Mas de onde vem o cavalo?

Como um rio que corre por debaixo da terra, as histórias da tradição oral residem na fonte de uma sabedoria ancestral, uma água cristalina que pode jorrar e matar nossa sede de sentido, se cavarmos espaços dentro e entre nós para o encontro com o outro.
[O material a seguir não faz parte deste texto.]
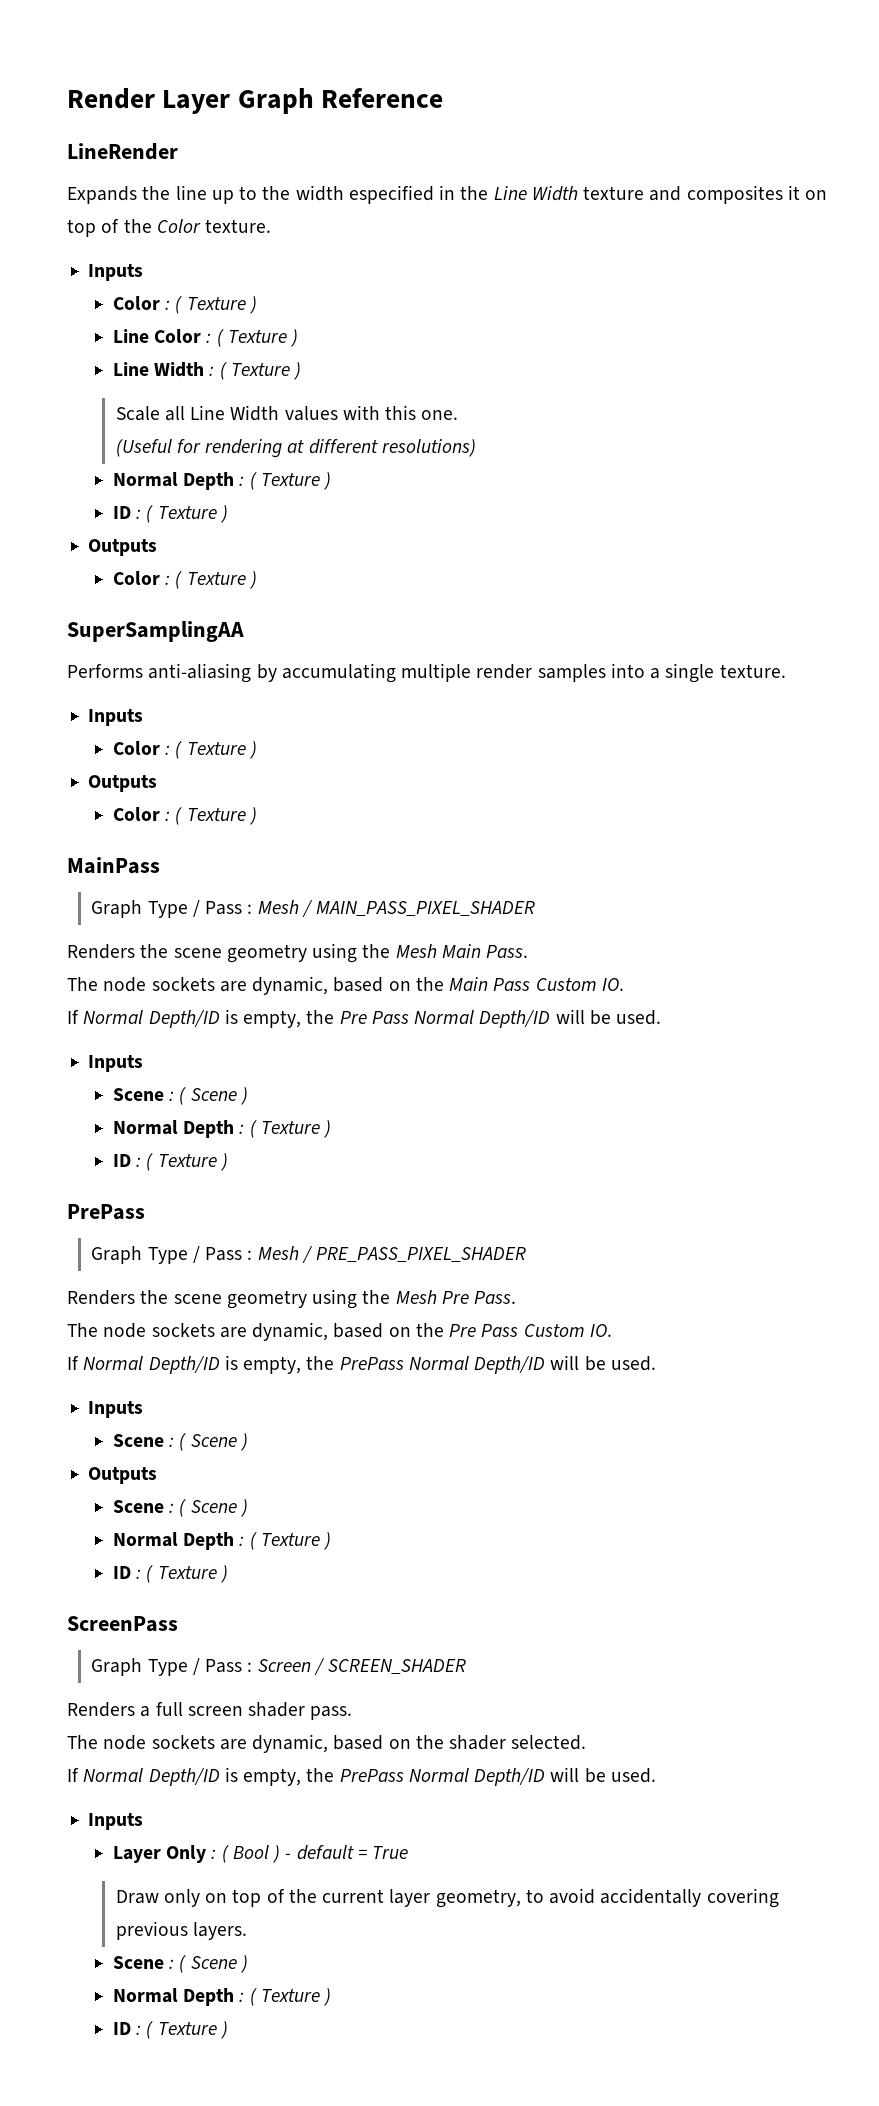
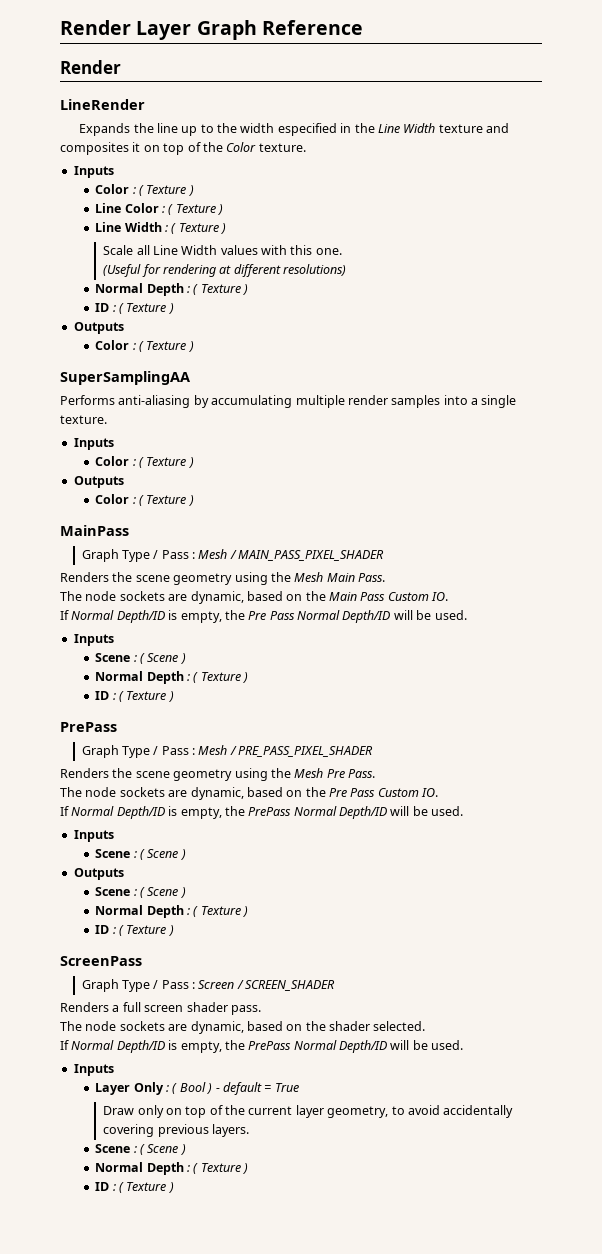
(444, 98) none -> [60,60,121,74] // Render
Quer escutemos, com desinteressado deleite, a arenga (semelhante a um sonho) de algum feiticeiro de olhos avermelhados do Congo, ou leiamos, com enlevo cultivado, sutis traduções dos sonetos do místico Lao-Tse; quer decifremos o difícil sentido de um argumento de Santo Tomás de Aquino, quer ainda percebamos, num relance, o brilhante sentido de um bizarro conto de fadas esquimó, é sempre com a mesma história que muda de forma e não obstante é prodigiosamente constante que nos deparamos, aliada a uma desafiadora e persistente sugestão de que resta muito mais por ser experimentado do que será possível saber ou contar. Em todo o mundo habitado, em todas as épocas e sob todas as circunstâncias, os mitos humanos têm florescido; da mesma forma, esses mitos têm sido a viva inspiração de todos os demais produtos possíveis das atividades do corpo e da mente humanos. Não seria demais considerar o mito a abertura secreta através da qual as inexauríveis energias do cosmos penetram nas manifestações culturais humanas. As religiões, filosofias, artes, formas sociais do homem primitivo e histórico, descobertas fundamentais da ciência e da tecnologia e os próprios sonhos que nos povoam o sono surgem do círculo básico e mágico do mito. (CAMPBELL, 2004, p.15)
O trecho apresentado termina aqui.